I see the age, the happy age, roll on
Bright with the splendours of her mid-day beams,
I see a Homer and a Milton rise
In all the pomp and majesty of song,
Which gives immortal vigour to the deeds
Atchiev'd by Heroes in the fields of fame.
A second Pope, like that Arabian bird
Of which no age can boast but one, may yet
Awake the muse by Schuylkill's silent stream,
And bid new forests bloom along her tide.

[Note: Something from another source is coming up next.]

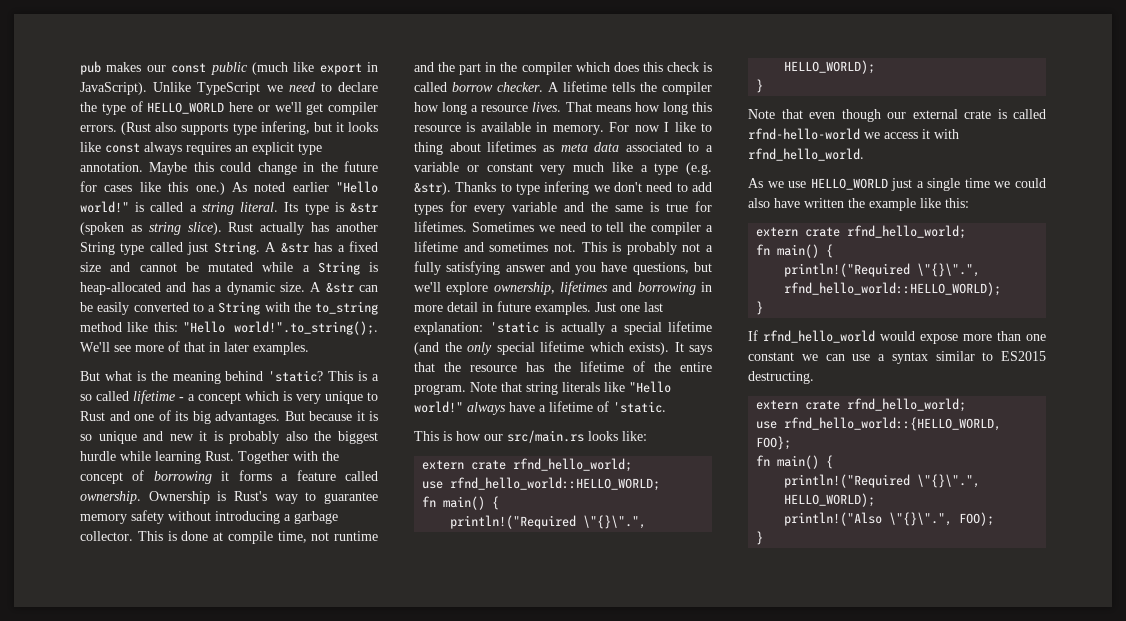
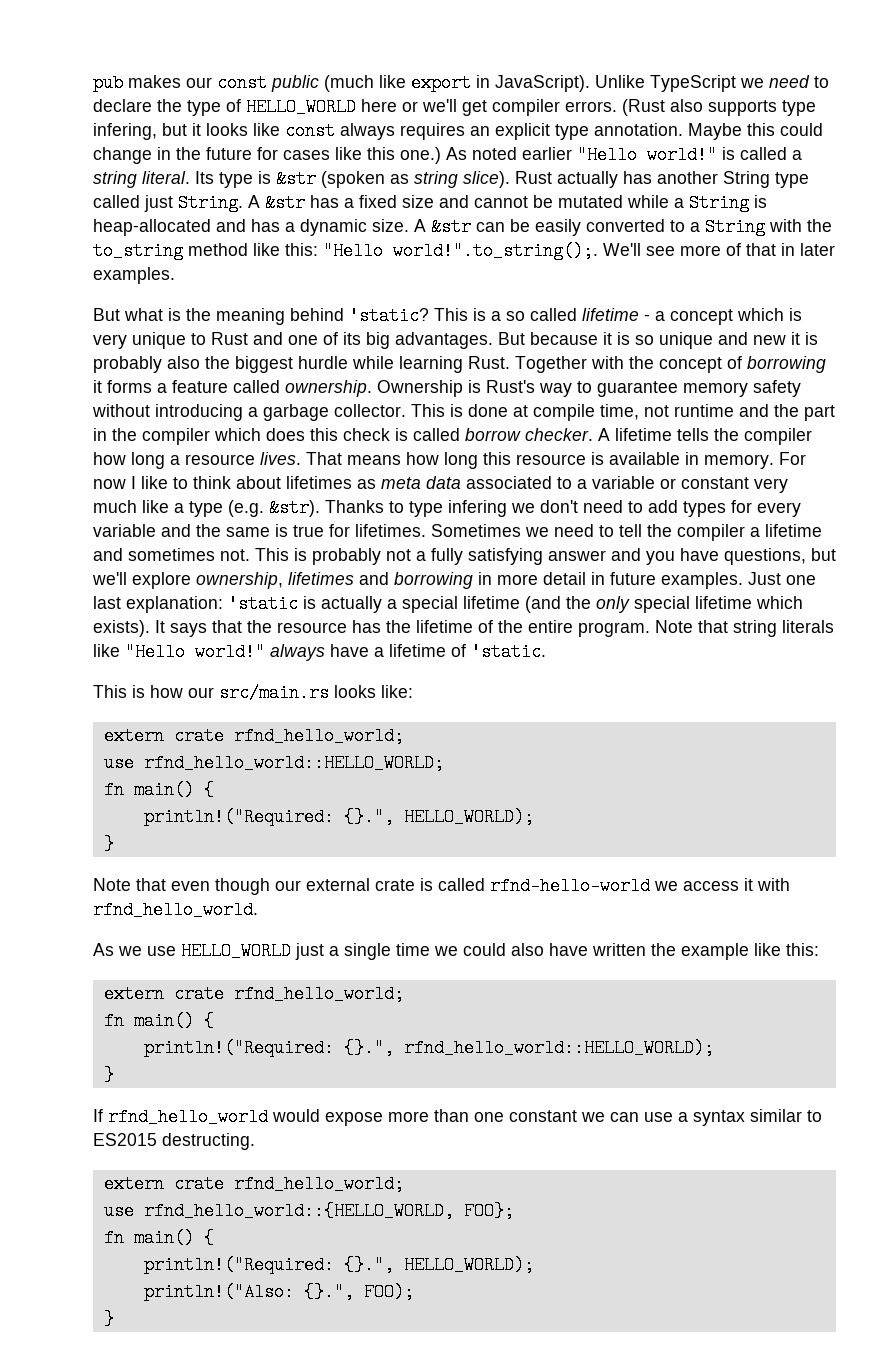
[414,142,443,155] thing -> [193,476,231,489] think
[450,515,647,529] println!("Required \"{}\".", -> [143,808,394,826] println!("Required: {}.",
[784,263,981,277] println!("Required \"{}\".", -> [143,1039,394,1057] println!("Required: {}.",
[784,474,981,488] [784,493,876,507] [784,512,953,526] println!("Required \"{}\".", HELLO_WORLD); // println!("Also \"{}\".", -> [143,1256,534,1274] [143,1283,354,1301] println!("Required: {}.", HELLO_WORLD); // println!("Also: {}.",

And Susquehanna's rocky stream unsung,
In bright meanders winding round the hills,
Where first the mountain nymph, sweet echo, heard
The uncouth musick of my rural lay,
Shall yet remurmur to the magic sound
Of song heroic, when in future days
Some noble Hambden rises into fame.
Leander
Or Roanoke's and James's limpid waves
The sound of musick murmurs in the gale:
Another Denham celebrates their flow,
In gliding numbers and harmonious lays.
Eugenio
Now in the bow'rs of Tuscororah hills,
As once on Pindus all the muses stray,
New Theban bards high soaring reach the skies
And swim along thro' azure deeps of air.
Leander
From Alleghany in thick groves imbrown'd,
Sweet music breathing thro' the shades of night
Steals on my ear, they sing the origin
Of those fair lights which gild the firmament;
From whence the gale that murmurs in the pines;
Why flows the stream down from the mountains brow
And rolls the ocean lower than the land.
They sing the final destiny of things,
The great result of all our labours here,
The last day's glory, and the world renew'd.
Such are their themes, for in these happier days
The bard enraptur'd scorns ignoble strains,
Fair science smiling and full truth revealed,
The world at peace, and all her tumults o'er,
The blissful prelude to Emanuel's reign.
Eugenio
And when a train of rolling years are past,
(So sang the exil'd seer in Patmos isle,)
A new Jerusalem sent down from heav'n
Shall grace our happy earth, perhaps this land,
Whose virgin bosom shall then receive, tho' late,
Myriads of saints with their almighty king,
To live and reign on earth a thousand years
Thence call'd Millennium. Paradise anew
Shall flourish, by no second Adam lost.
No dang'rous tree or deathful fruit shall grow,
No tempting serpent to allure the soul,
From native innocence; a Canaan here
Another Canaan shall excel the old,
And from fairer Pisgah's top be seen.
No thistle here or briar or thorn shall spring,
Earth's curse before: the lion and the lamb
In mutual friendship link'd shall browse the shrub,
And tim'rous deer with rabid tygers stray
O'er mead or lofty hill or grassy plain.
Another Jordan's stream shall glide along
And Siloah's brook in circling eddies flow,
Groves shall adorn their verdant banks, on which
The happy people free from second death
Shall find secure repose; no fierce disease
No fevers, slow consumption, direful plague
Death's ancient ministers, again renew
Perpetual war with man: Fair fruits shall bloom
Fair to the eye, sweet to the taste, if such
Divine inhabitants could need the taste
Of elemental food, amid the joys,
Fit for a heav'nly nature. Music's charms
Shall swell the lofty soul and harmony
Triumphant reign; thro' ev'ry grove shall sound
The cymbal and the lyre, joys too divine
For fallen man to know. Such days the world
And such, America, thou first shall have
When ages yet to come have run their round
And future years of bliss alone remain.